Most certainly, he is the first French president to say “oh, merde” — crap — and another naughty word in a YouTube video that racked up 4 million views in eight hours.

His anecdote about Trump calling him on a secure line in 2018 to wish him happy birthday, but on the wrong day, turned out to be a fib, and was correctly identified as such by Carlito. Seeing Macron bending the truth so comfortably, even in jest, was eye-opening. The dude — on the strength of this oh-so-hip video, it seems fine to call Macron that — is a convincing white-liar.

“My birthday is December 21st, and this was December 19th,” Macron said, looking the YouTubers direct in the eye. “He said, ‘I know it’s today,' et cetera. I said ‘Merci’ and pretended everything was fine. I couldn't say, ‘It’s in two days.'"

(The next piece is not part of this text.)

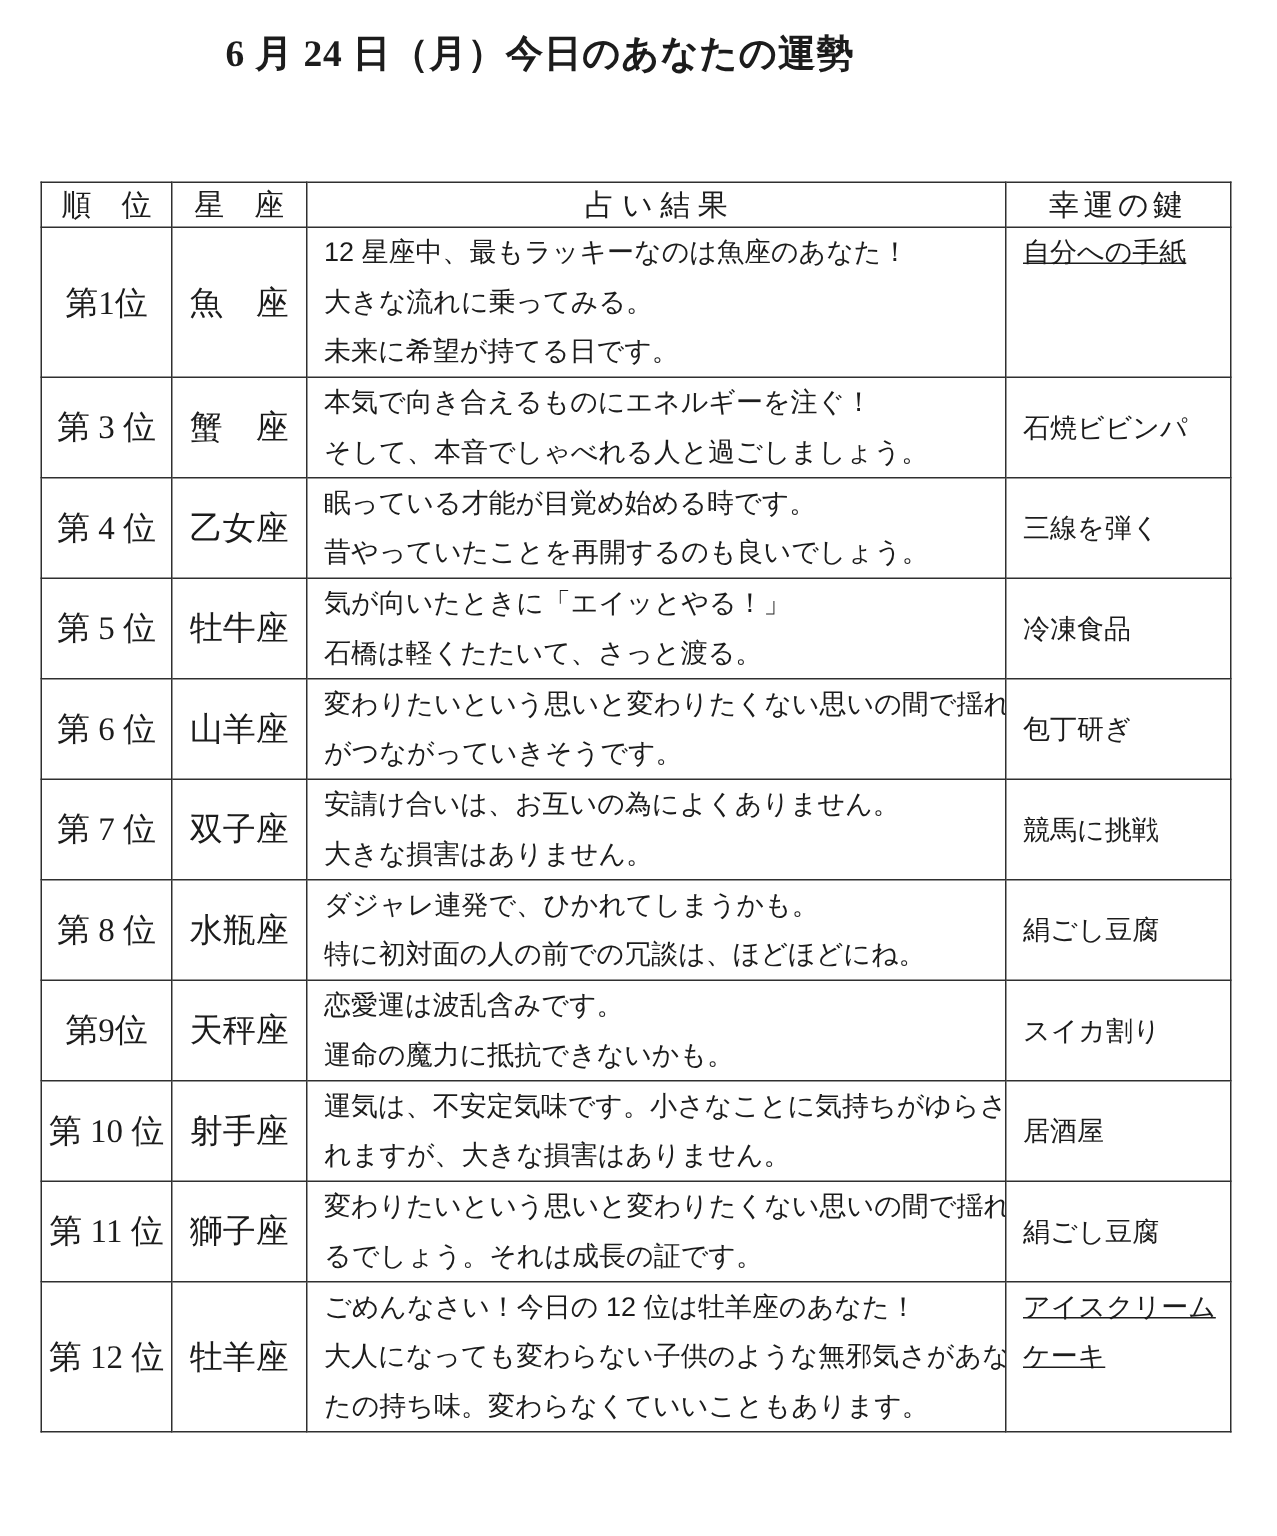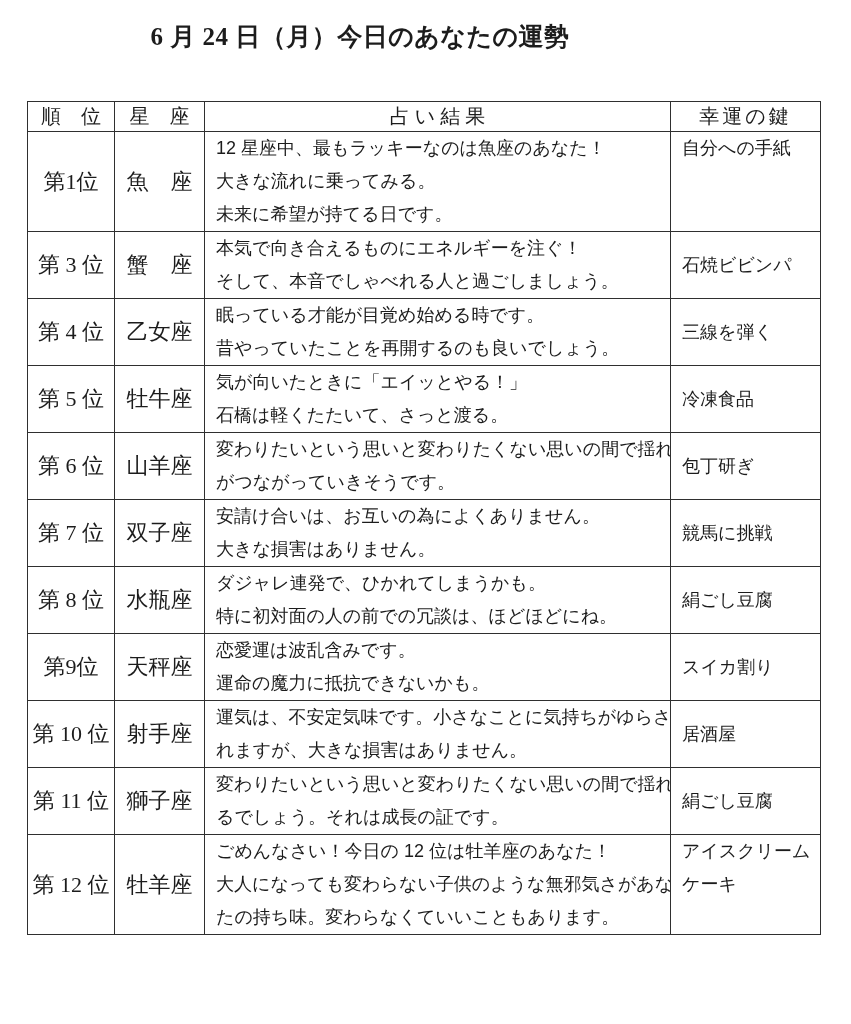"順 位" table.fortune-table { top: 101px -> 121px }
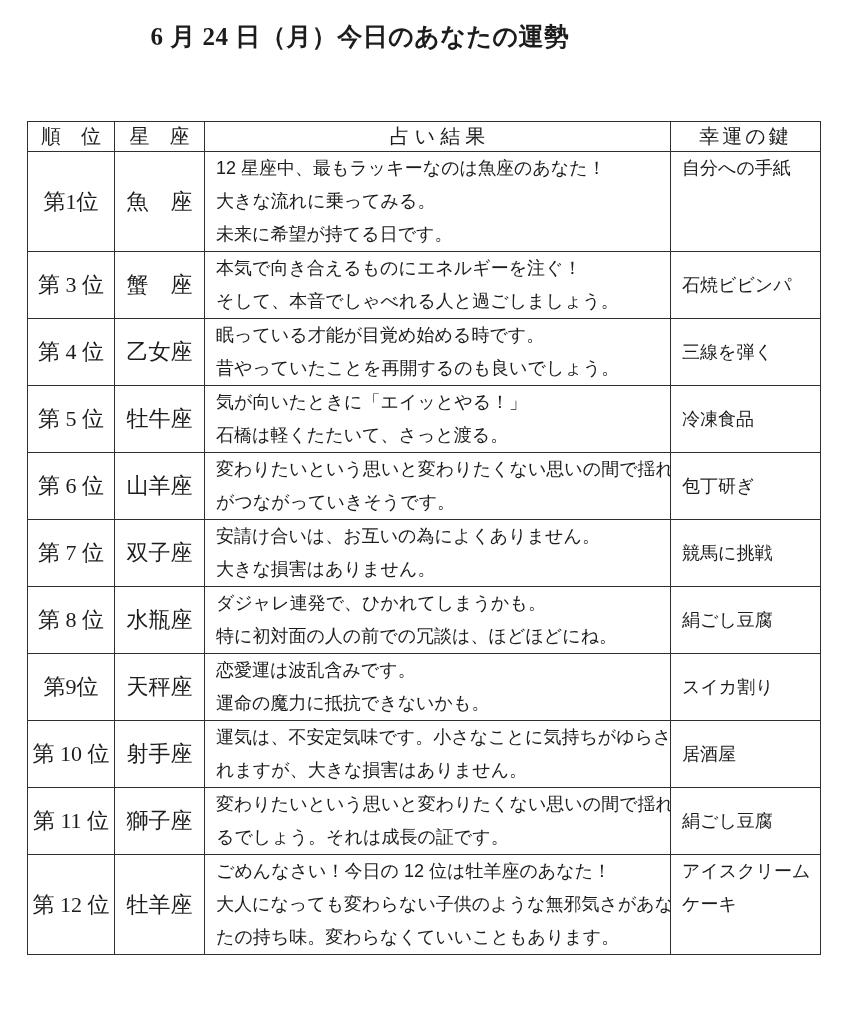"自分への手紙" tr.tall td.lucky { text-decoration: none -> underline }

Likely to win the most cool points from the YouTubers' audience of 6.5 million subscribers was that Macron called up soccer megastar Kylian Mbappé on his mobile phone during the show. The World Cup winner is hugely popular in France. The icon's multitude of fans will have been stunned, as Mcfly and Carlito were, that Macron was able to reach Mbappé so readily, to get the Paris Saint-Germain player to back up another of his anecdotes.

That tale also turned out to be false. Macron claimed that Mbappé would soon leave PSG for its archrival Marseille, the French leader's favorite team. He called up the player and put him on speakerphone to get him to confirm the scoop.

Mbappé refused to play ball.

“Impossible to go to Marseille,” the player told Macron, shooting down his story.

Awarded a point for each anecdote correctly identified as true or false, Macron and the YouTubing duo ended up tied with four points each.

That means both parties now have to complete dares that they committed to at the start of the show.

For Mcfly and Carlito, that means a stomach-churning ride with the French Air Force's formation flying team, the Patrouille de France.

For Macron, he promised that in a future televised address to the nation, he'll put photos of the YouTubers on his desk beside him.

A small price to pay if the stunt lures young voters.